[messaging] Introduction secrets and "unlinkable rendezvous" protocols

Brian Warner warner at lothar.com
Wed Feb 12 11:05:50 PST 2014

On 2/11/14 11:43 PM, Brian Warner wrote:

> Yeah, there are a few basic categories of solutions:

This also depends upon what sort of unlinkability you want w.r.t. shared
correspondents. If Alice and Bob meet up, then later Alice and Carol
meet up, should Bob and Carol be able to compare their resulting
keys/whatever and learn that they're both talking to the same person?
(maybe that doesn't make sense for face-to-face introductions, but there
are probably other scenarios where it might: think about two reporters
wondering if they're talking to the same anonymous source)

You can do a secure pairing by just exchanging static public keys (no
secrets necessary), but then this linkability is trivial. To avoid it,
you need something that changes with each run of the introduction

You could pre-print some cards, each with two copies of a random string:
you tear it in half and give one to the other person. You could
structure the strings to get a separate channel-id, letting you safely
use PAKE with the rest. Having those random strings sitting in your
wallet for a long time increases the opportunity for someone to snoop
them: you could make things marginally better by having *both*
participants print cards, exchange halves, then combine the two strings
for the resulting PAKE protocol.

Incidentally, I found two papers that were really useful for thinking
about pairing systems:

 The Ephemeral Pairing Problem (Jaap-Henk Hoepman):

 The Pairing Problem with User Interaction (Peyrin and Vaudenay):

The Peyrin/Vaudenay paper builds on Hoepman's work and describes what
sorts of narrow k-bit unidirectional channels (between various agents
and users) that you need to correctly build a secure shared key, where
each channel might provide both authenticity and confidentiality ("AC"),
just authenticity ("A"), just confidentiality ("C"), or neither ("0").
By "narrow" I mean that they aren't necessarily large enough to carry a
whole group element, but you still want the attacker's chance of success
to be 2^-k (i.e. don't enable an offline brute-force search).

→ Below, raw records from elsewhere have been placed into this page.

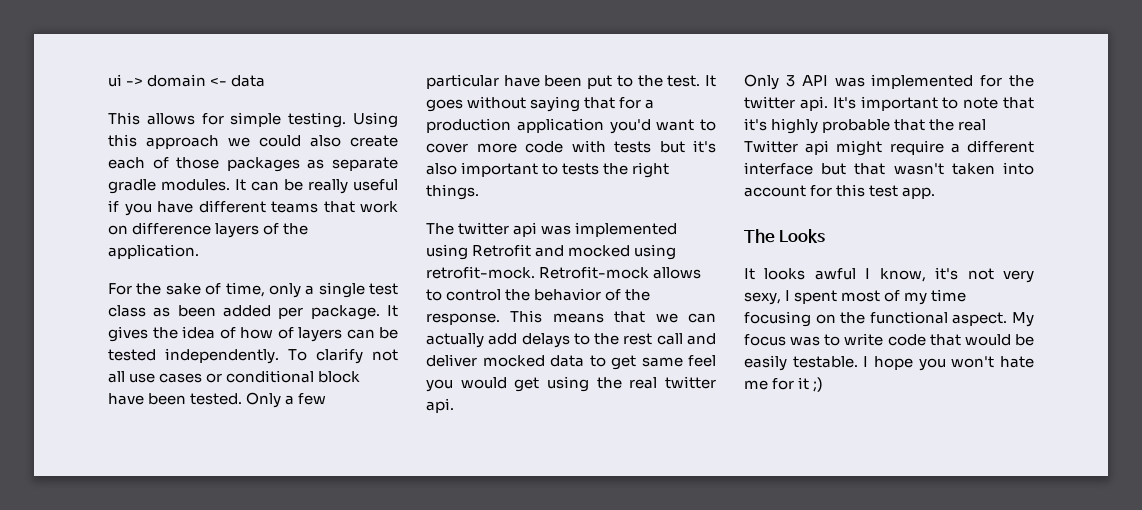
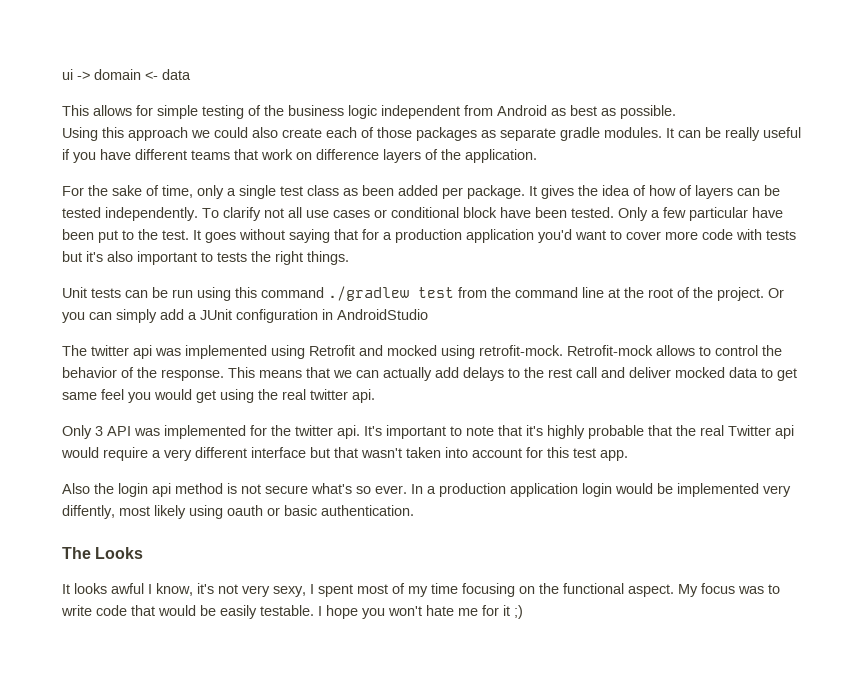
- This allows for simple testing. Using this approach we could also create each of those packages as separate gradle modules.
+ This allows for simple testing of the business logic independent from Android as best as possible.
+ Using this approach we could also create each of those packages as separate gradle modules.
+ Unit tests can be run using this command ./gradlew test from the command line at the root of the project. Or you can simply add a JUnit configuration in AndroidStudio
- It's important to note that it's highly probable that the real Twitter api might require a different interface but that wasn't taken into account for this test app.
+ It's important to note that it's highly probable that the real Twitter api would require a very different interface but that wasn't taken into account for this test app.
+ Also the login api method is not secure what's so ever. In a production application login would be implemented very diffently, most likely using oauth or basic authentication.

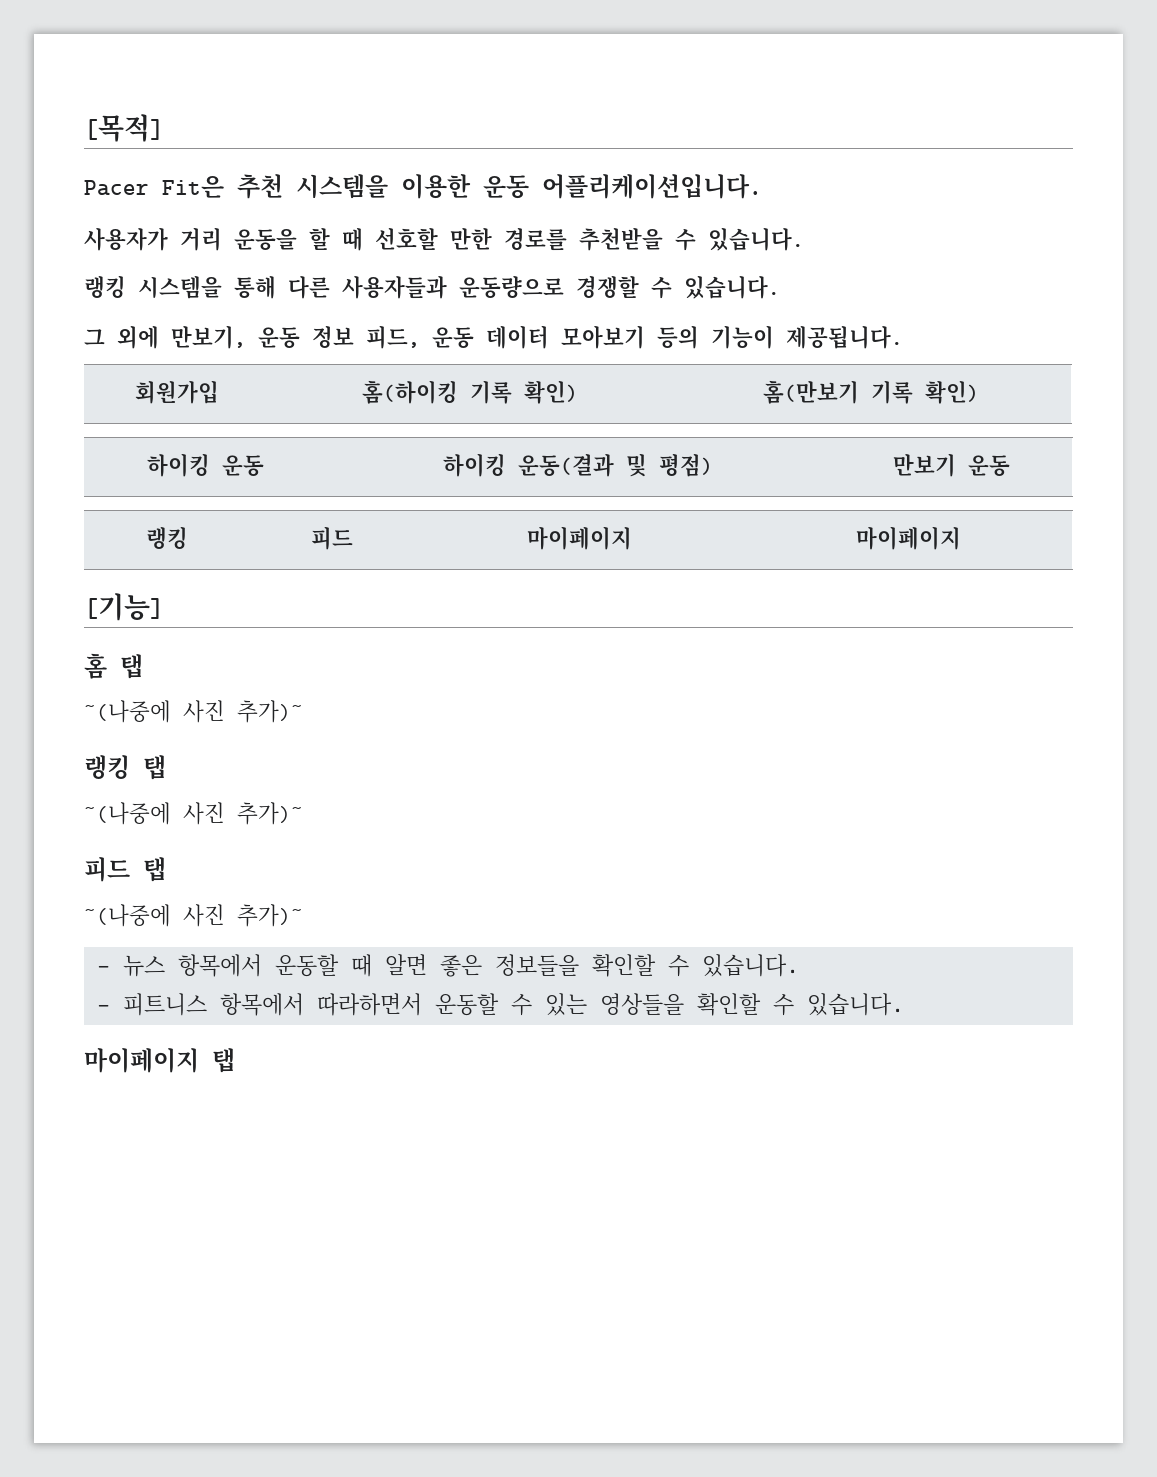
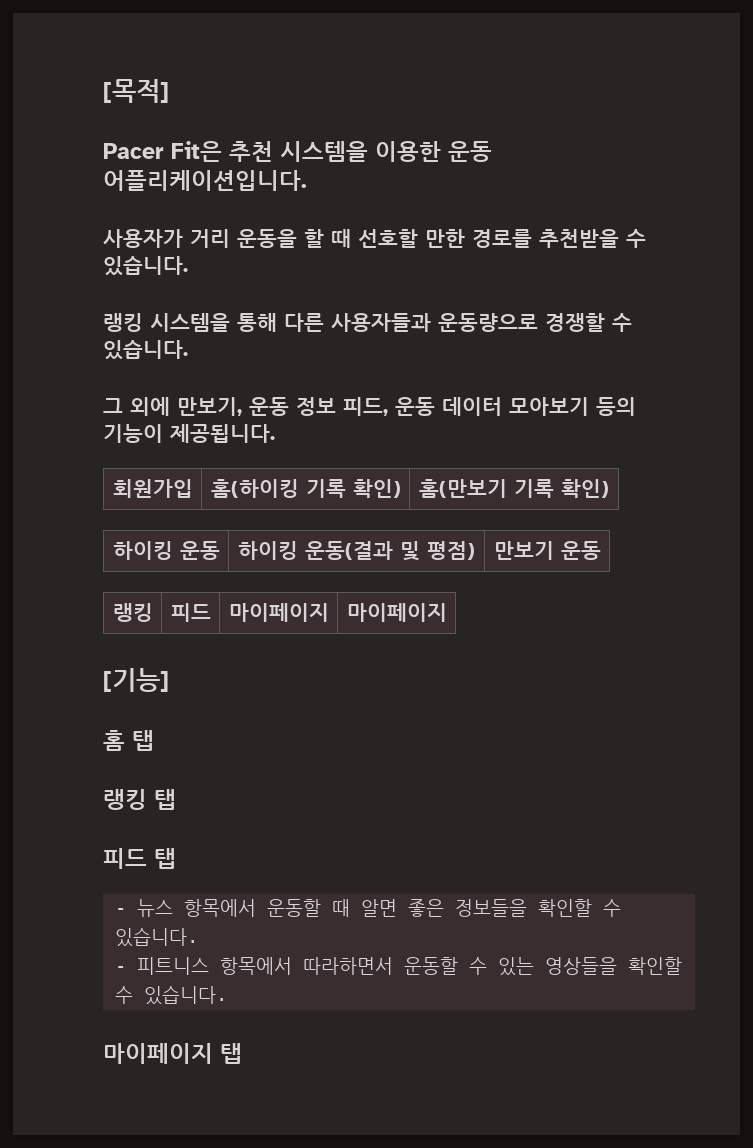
  홈 탭
- ~(나중에 사진 추가)~
  랭킹 탭
- ~(나중에 사진 추가)~
  피드 탭
- ~(나중에 사진 추가)~

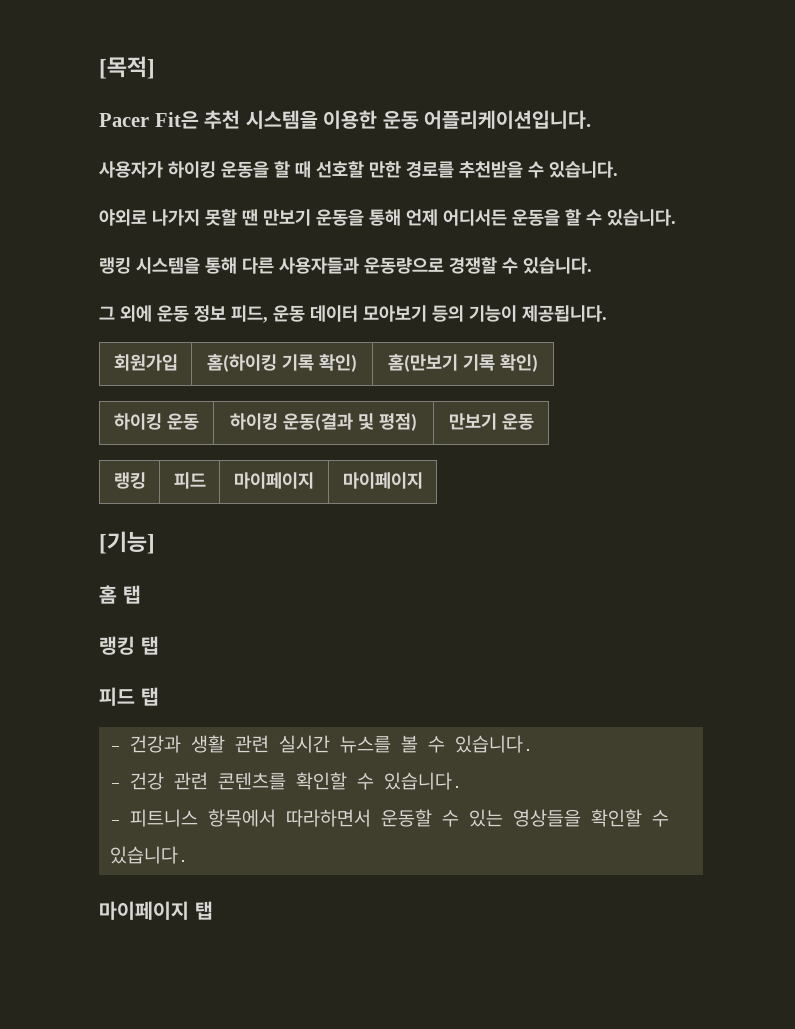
- 사용자가 거리 운동을 할 때 선호할 만한 경로를 추천받을 수 있습니다.
+ 사용자가 하이킹 운동을 할 때 선호할 만한 경로를 추천받을 수 있습니다.
+ 야외로 나가지 못할 땐 만보기 운동을 통해 언제 어디서든 운동을 할 수 있습니다.
- 그 외에 만보기, 운동 정보 피드, 운동 데이터 모아보기 등의 기능이 제공됩니다.
+ 그 외에 운동 정보 피드, 운동 데이터 모아보기 등의 기능이 제공됩니다.
- - 뉴스 항목에서 운동할 때 알면 좋은 정보들을 확인할 수 있습니다.
+ - 건강과 생활 관련 실시간 뉴스를 볼 수 있습니다.
+ - 건강 관련 콘텐츠를 확인할 수 있습니다.

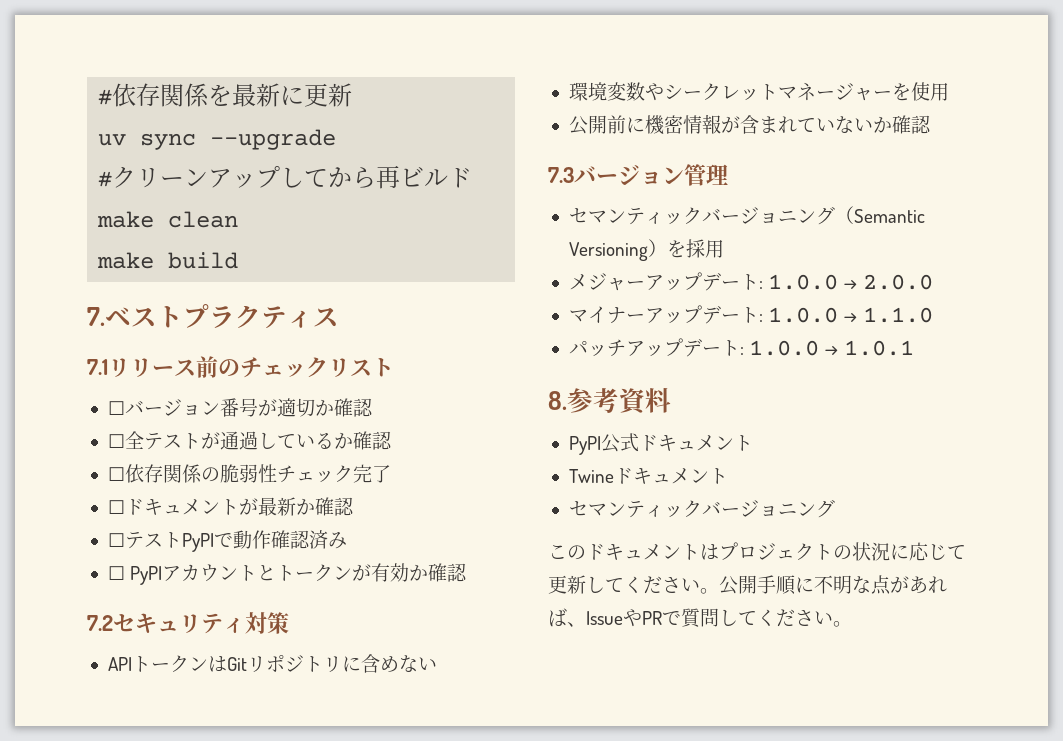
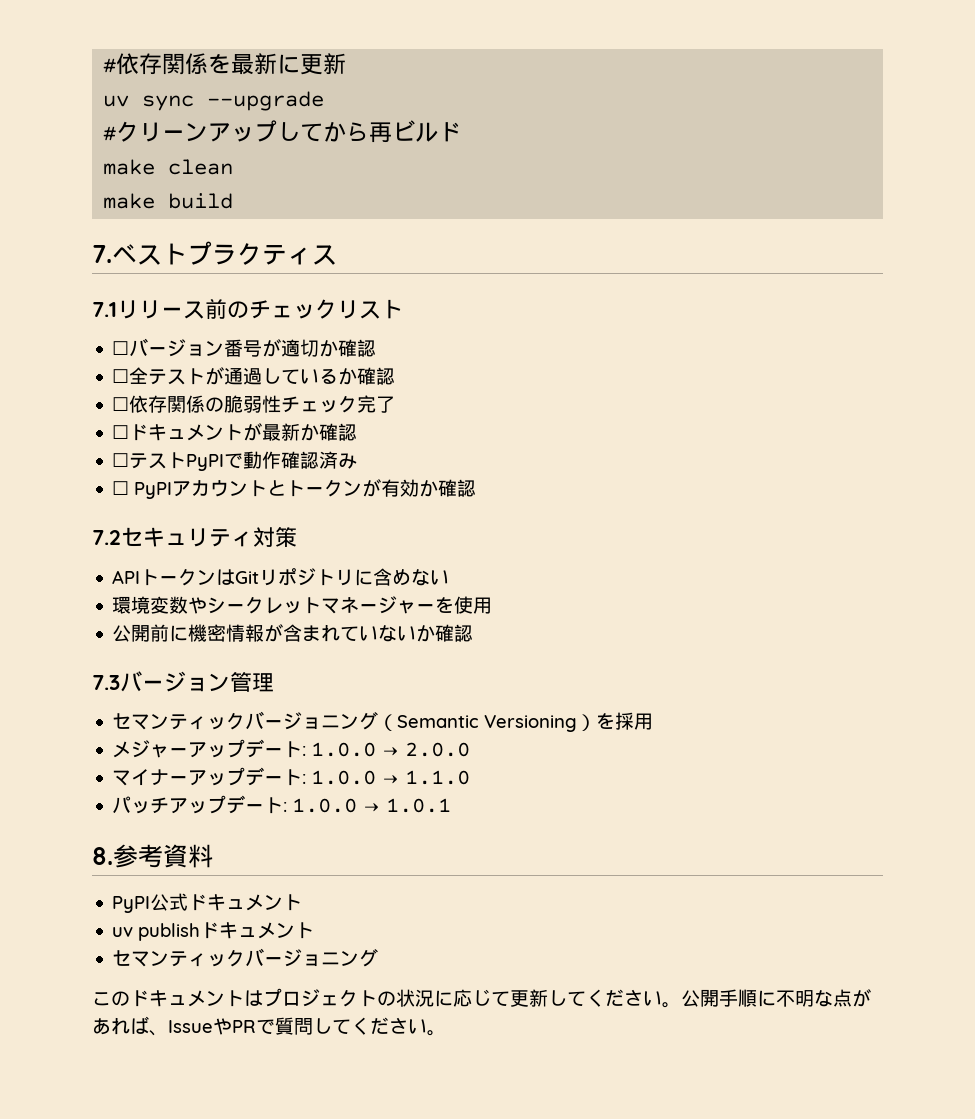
- Twineドキュメント
+ uv publishドキュメント

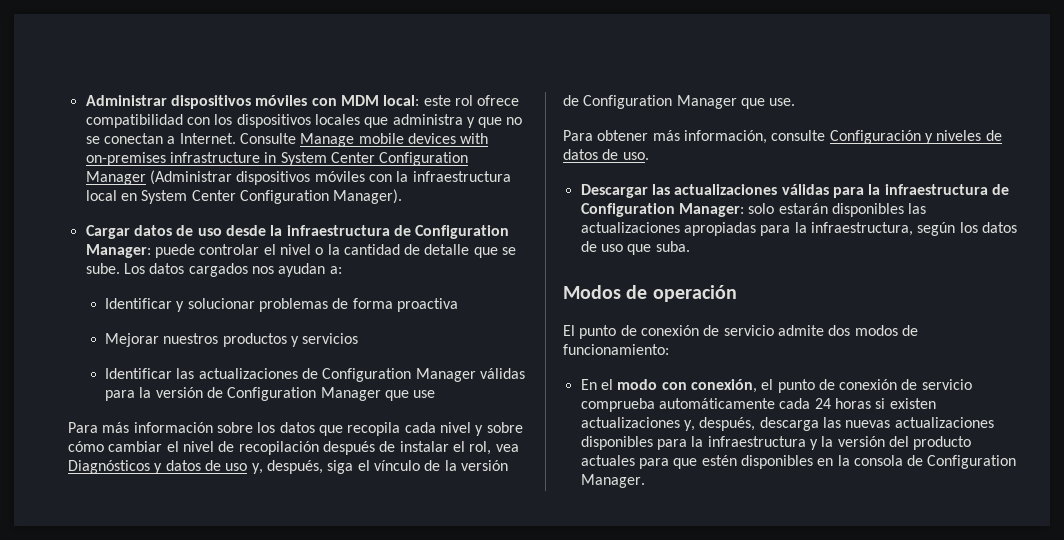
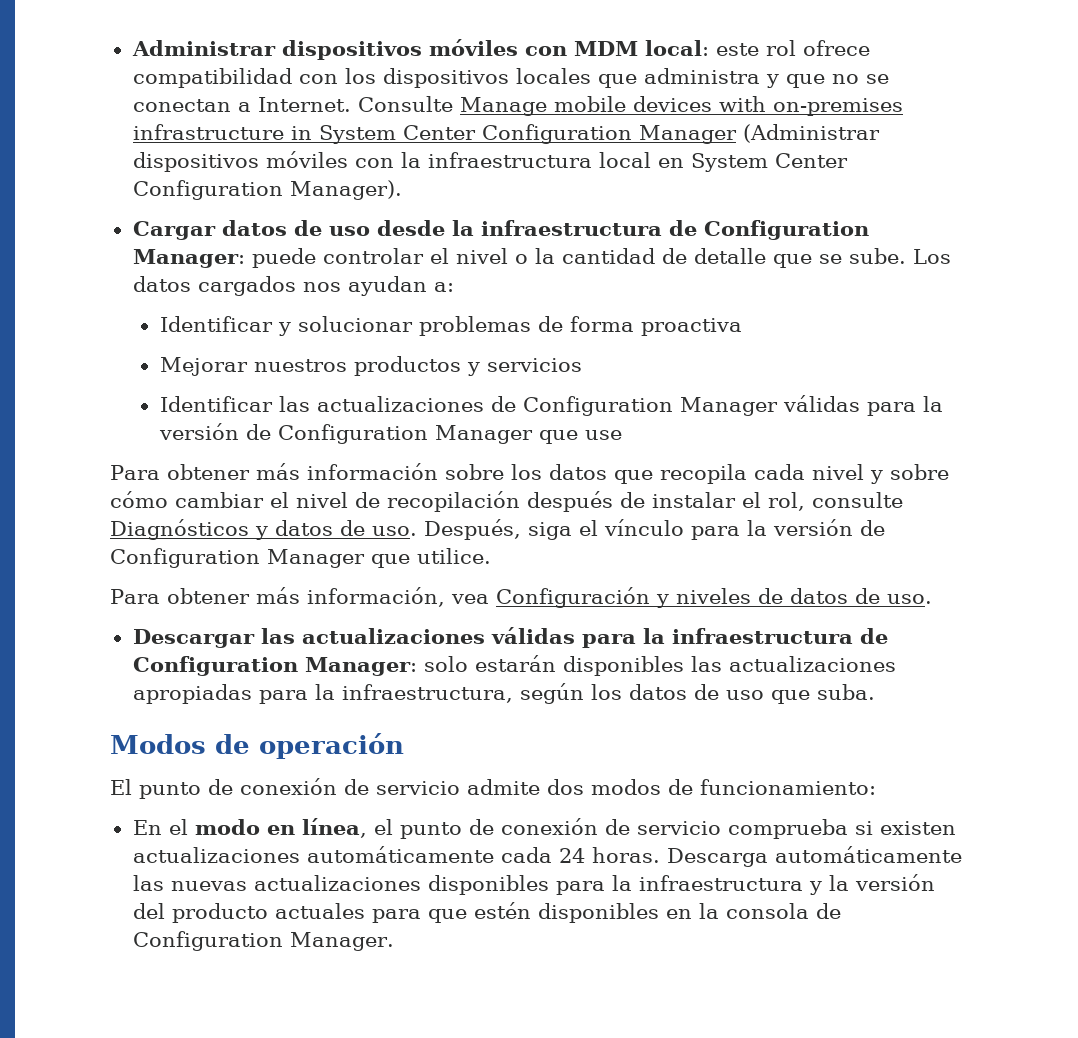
- Para más información sobre los datos que recopila cada nivel y sobre cómo cambiar el nivel de recopilación después de instalar el rol, vea Diagnósticos y datos de uso y, después, siga el vínculo de la versión de Configuration Manager que use.
+ Para obtener más información sobre los datos que recopila cada nivel y sobre cómo cambiar el nivel de recopilación después de instalar el rol, consulte Diagnósticos y datos de uso. Después, siga el vínculo para la versión de Configuration Manager que utilice.
- Para obtener más información, consulte Configuración y niveles de datos de uso.
+ Para obtener más información, vea Configuración y niveles de datos de uso.
- En el modo con conexión, el punto de conexión de servicio comprueba automáticamente cada 24 horas si existen actualizaciones y, después, descarga las nuevas actualizaciones disponibles para la infraestructura y la versión del producto actuales para que estén disponibles en la consola de Configuration Manager.
+ En el modo en línea, el punto de conexión de servicio comprueba si existen actualizaciones automáticamente cada 24 horas. Descarga automáticamente las nuevas actualizaciones disponibles para la infraestructura y la versión del producto actuales para que estén disponibles en la consola de Configuration Manager.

It turns out the whole matrix of possible channels collapses into three
categories, with protocols to pair them safely:

* Alice -A-> Bob, Bob -A-> Alice : use SAS over these channels to verify
  DH elements sent over an unsecured channel

* Alice -AC-> Bob, Bob -0-> Alice : alice sends a PAKE secret to Bob

* Alice -C-> Bob, Bob -C-> Alice : send random strings to each other,
  XOR them together, use the result for PAKE

For anything less than these three, it can only be safe if the
attacker's computational bounds prevent them from exhaustively searching
the k-bit space during whatever time window they get. So you need longer
strings to increase the search space, key-stretching to make it
expensive, and changing salts (CRS/daysalt) to shrink the window.